Ali Dastkhosh,1 Majid Razavi,2 Mehryar Taghavi Gilani2

1Mashhad University of Medical Sciences, Mashhad, Iran; 2Lung Diseases Research Center, Mashhad University of Medical Sciences, Mashhad, Iran

Objective: Spinal anesthesia is the preferred anesthetic technique for cesarean section. Neurological complications are very rare and often transient after spinal anesthesia.
Case report: In the present case, a 37-year-old woman was considered eligible for cesarean section due to fetal distress. She underwent spinal anesthesia with a 25-gauge pencil-point spinal needle. In the sitting position, 3 mL of 0.5% bupivacaine was injected following free flow of cerebrospinal fluid. The cesarean delivery was uneventful without severe and significant hemodynamic changes. After recovery, the patient complained of tingling and stiffness in the left leg, accompanied with movement disorders and foot drop. Lumbar magnetic resonance imaging was normal. After receiving 500 mg intravenous methylprednisolone daily for 72 hours, she was discharged from the hospital with no particular problems.
Conclusion: Foot drop is a neurological disorder, which occurs following natural childbirth and spinal anesthesia due to direct needle trauma or local anesthetic toxicity. This complication is transient and usually resolves within a few days. In our patient, the neurological complication appeared after labor and anesthesia recovery, which was treated by corticosteroids and anti-inflammatory drugs, with no particular side effects.

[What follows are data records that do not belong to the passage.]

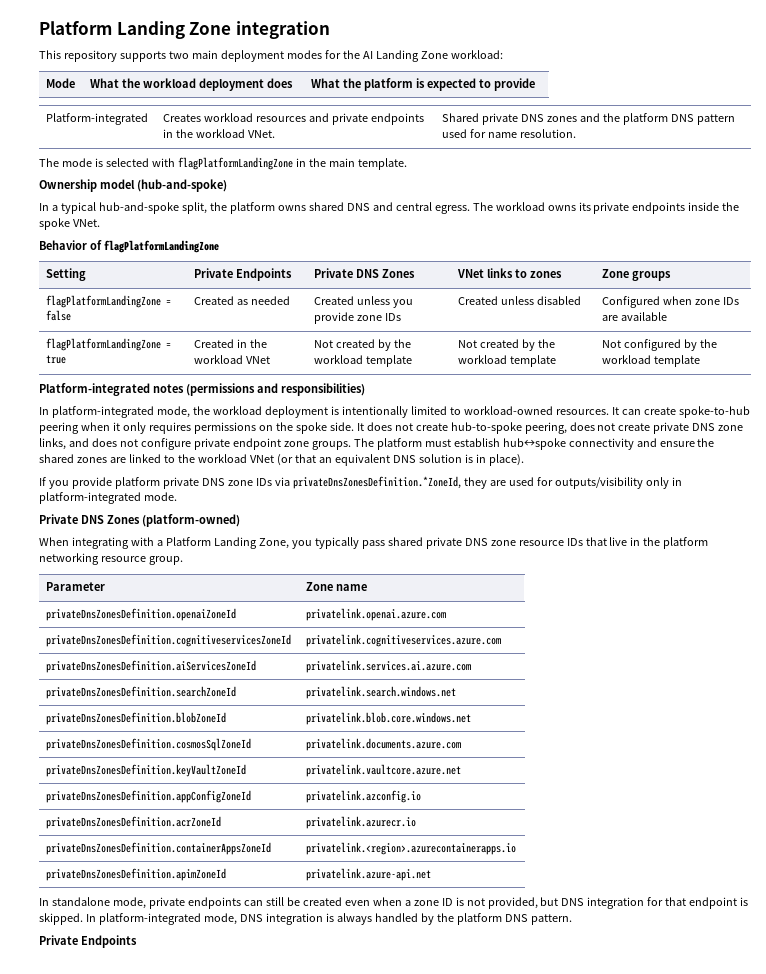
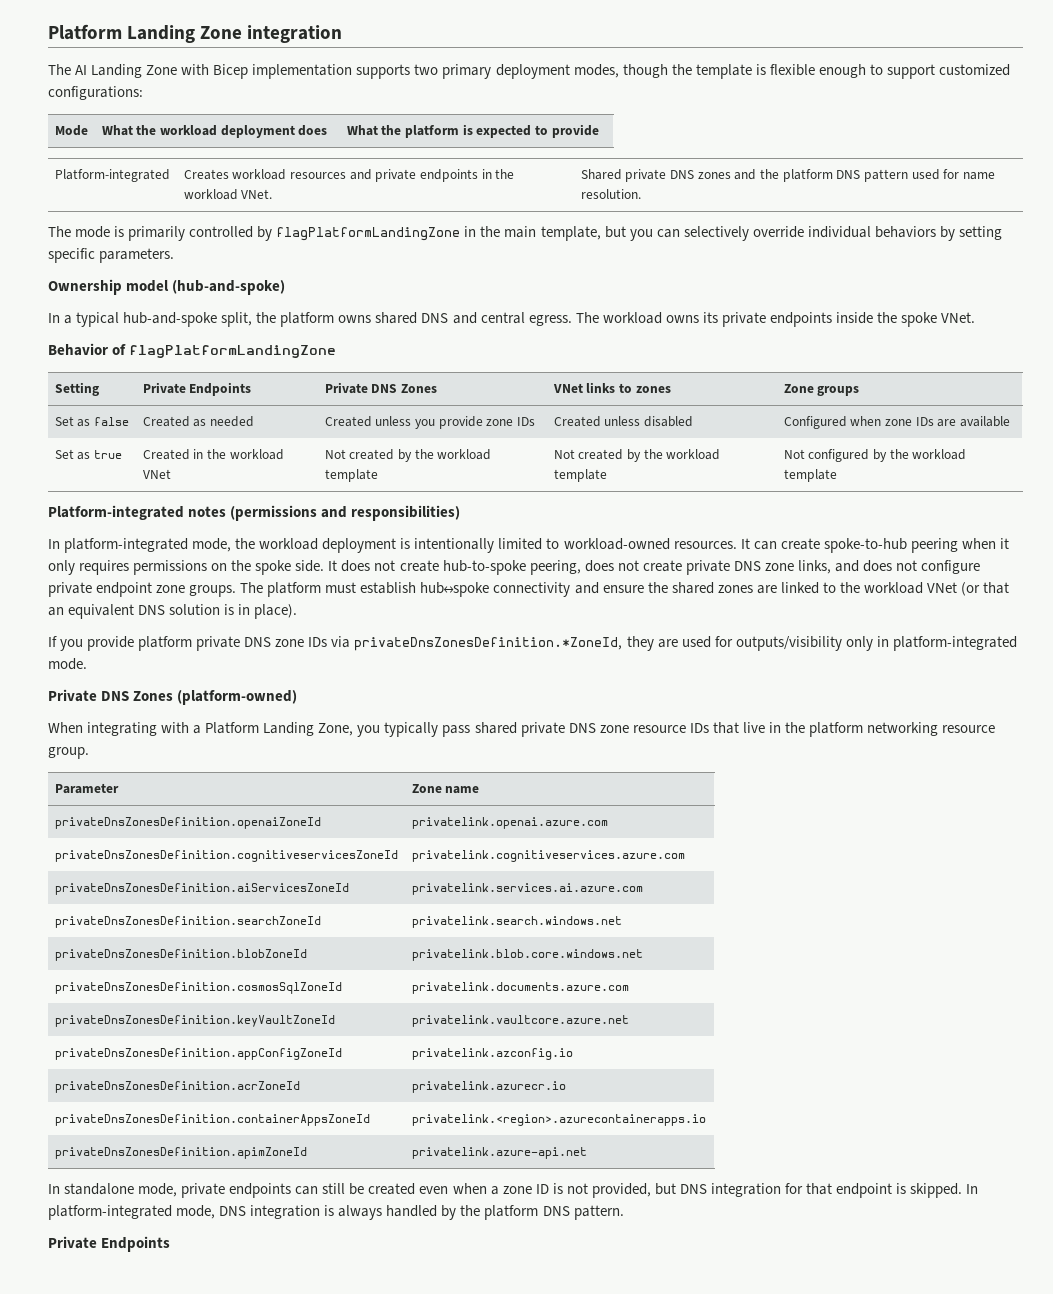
- This repository supports two main deployment modes for the AI Landing Zone workload:
+ The AI Landing Zone with Bicep implementation supports two primary deployment modes, though the template is flexible enough to support customized configurations:
- The mode is selected with flagPlatformLandingZone in the main template.
+ The mode is primarily controlled by flagPlatformLandingZone in the main template, but you can selectively override individual behaviors by setting specific parameters.
- flagPlatformLandingZone = false | Created as needed | Created unless you provide zone IDs | Created unless disabled | Configured when zone IDs are available
+ Set as false | Created as needed | Created unless you provide zone IDs | Created unless disabled | Configured when zone IDs are available
- flagPlatformLandingZone = true | Created in the workload VNet | Not created by the workload template | Not created by the workload template | Not configured by the workload template
+ Set as true | Created in the workload VNet | Not created by the workload template | Not created by the workload template | Not configured by the workload template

Keywords: foot drop, cesarean section, spinal anesthesia

Creative Commons License This work is published and licensed by Dove Medical Press Limited. The full terms of this license are available at and incorporate the Creative Commons Attribution - Non Commercial (unported, v3.0) License. By accessing the work you hereby accept the Terms. Non-commercial uses of the work are permitted without any further permission from Dove Medical Press Limited, provided the work is properly attributed. For permission for commercial use of this work, please see paragraphs 4.2 and 5 of our Terms.

Download Article [PDF]  View Full Text [HTML][Machine readable]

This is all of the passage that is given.